A new study found that children under the age of three may sleep better in a crib rather than in a bed.

Out of a large cohort of toddlers, those who slept in a crib exhibited better sleep hygiene than those who slept in a bed. In addition, between 18 and 36 months, there was a significant drop off in crib sleeping for the majority of toddlers.

While there have been many studies regarding toddler sleep quality, this is one of the first to focus on the impact that sleep space can have. We spoke with lead study author, Ariel Williamson, PhD. “Clinically, practitioners often recommend waiting until age three years before transitioning a child from a crib to a bed (as long as it is safe for the child to remain in the crib,” she told Mattress Clarity by email. “However, we do not have any studies that look at whether there is a difference in sleep outcomes for toddlers sleeping in a bed versus a crib.”
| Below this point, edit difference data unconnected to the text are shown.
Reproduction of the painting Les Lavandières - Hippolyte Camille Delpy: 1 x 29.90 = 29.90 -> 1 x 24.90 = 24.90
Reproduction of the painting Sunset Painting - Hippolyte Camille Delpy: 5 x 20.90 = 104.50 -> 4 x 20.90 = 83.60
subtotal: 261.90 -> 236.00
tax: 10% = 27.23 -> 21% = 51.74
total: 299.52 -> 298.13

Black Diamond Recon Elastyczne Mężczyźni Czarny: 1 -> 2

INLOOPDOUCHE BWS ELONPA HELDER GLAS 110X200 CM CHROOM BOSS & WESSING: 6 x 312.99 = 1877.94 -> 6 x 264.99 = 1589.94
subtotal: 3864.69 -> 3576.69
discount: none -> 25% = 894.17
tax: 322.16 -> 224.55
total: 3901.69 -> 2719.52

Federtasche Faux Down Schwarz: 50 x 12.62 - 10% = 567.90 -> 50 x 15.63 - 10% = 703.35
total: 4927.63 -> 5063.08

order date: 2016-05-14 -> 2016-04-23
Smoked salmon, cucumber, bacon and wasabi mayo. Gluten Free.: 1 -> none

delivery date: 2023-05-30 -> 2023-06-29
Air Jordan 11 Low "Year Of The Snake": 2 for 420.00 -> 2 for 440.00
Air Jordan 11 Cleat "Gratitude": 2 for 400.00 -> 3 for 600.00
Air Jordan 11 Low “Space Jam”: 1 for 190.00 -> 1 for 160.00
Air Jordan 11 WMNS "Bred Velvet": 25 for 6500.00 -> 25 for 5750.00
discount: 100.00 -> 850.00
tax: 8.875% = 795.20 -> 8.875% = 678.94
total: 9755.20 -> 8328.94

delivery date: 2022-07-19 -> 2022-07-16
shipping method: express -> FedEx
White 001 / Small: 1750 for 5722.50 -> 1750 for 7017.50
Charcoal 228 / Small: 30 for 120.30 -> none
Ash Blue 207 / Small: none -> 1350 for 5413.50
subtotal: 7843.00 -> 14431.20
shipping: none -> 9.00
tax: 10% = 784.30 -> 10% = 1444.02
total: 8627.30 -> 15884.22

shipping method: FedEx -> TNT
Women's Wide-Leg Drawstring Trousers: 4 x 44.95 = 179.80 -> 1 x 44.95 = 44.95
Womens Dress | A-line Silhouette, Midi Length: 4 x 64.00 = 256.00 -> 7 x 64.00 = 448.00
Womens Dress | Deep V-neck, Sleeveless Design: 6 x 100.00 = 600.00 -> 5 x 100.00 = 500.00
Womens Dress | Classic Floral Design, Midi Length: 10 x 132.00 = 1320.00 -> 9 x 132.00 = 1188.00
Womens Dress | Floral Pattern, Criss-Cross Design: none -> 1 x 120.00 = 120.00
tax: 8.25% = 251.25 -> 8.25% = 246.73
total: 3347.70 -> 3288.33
Crib Sleeping For Toddlers

During the study, which was published in Sleep Medicine, Williamson and her colleagues looked at a sample of 1,983 toddlers from Australia, Canada, New Zealand, the United Kingdom, and the United States (1).

The researchers compiled their data from the Johnson’s Baby sleep app. The app allows caregivers to report on the quality of their child’s sleep.

[Editor’s Note: The content provided on this site is for general informational purposes only. Any information provided is not a substitute for professional medical advice. We encourage you to consult with the appropriate health expert if you have concerns.]

A child sleeps in his crib.Rossario/Shutterstock

Based on this information, the researchers found a possible association between crib sleeping and better sleep quality. Compared with children who slept in a bed, crib sleepers went to bed earlier, fell asleep more quickly, and stayed asleep longer.

Williamson says that, while a direct correlation cannot be drawn between cribs and sleep quality, a bed could make it too easy for a toddler to get out of bed. “It could be that toddlers who are sleeping in a bed are more likely to get out of bed at bedtime and in the middle of the night to seek out their parents or caregivers,” she says.

The study also showed that, between 18 and 36 months, toddlers quickly transition from cribs to beds. For instance, 63.4 percent of toddlers aged 18 to 24 months still slept in a crib. Around 34 percent of toddlers aged 24 to 30 months still slept in a crib. Meanwhile, only 12.6 percent of those between 30 and 36 months had not yet moved to a bed.

The Effects Of Poor Sleep On Toddlers

The subject of toddlers and sleep is not new to Williamson. She has performed many studies on the effect sleep quality can have on children’s moods and behavior (2).

She is currently working on a new study regarding sleep and behavior in children aged two to five years old. “Preliminary findings show that poor sleep habits, such as not getting enough sleep and having a later bedtime, are associated with increased behavior problems,” she says.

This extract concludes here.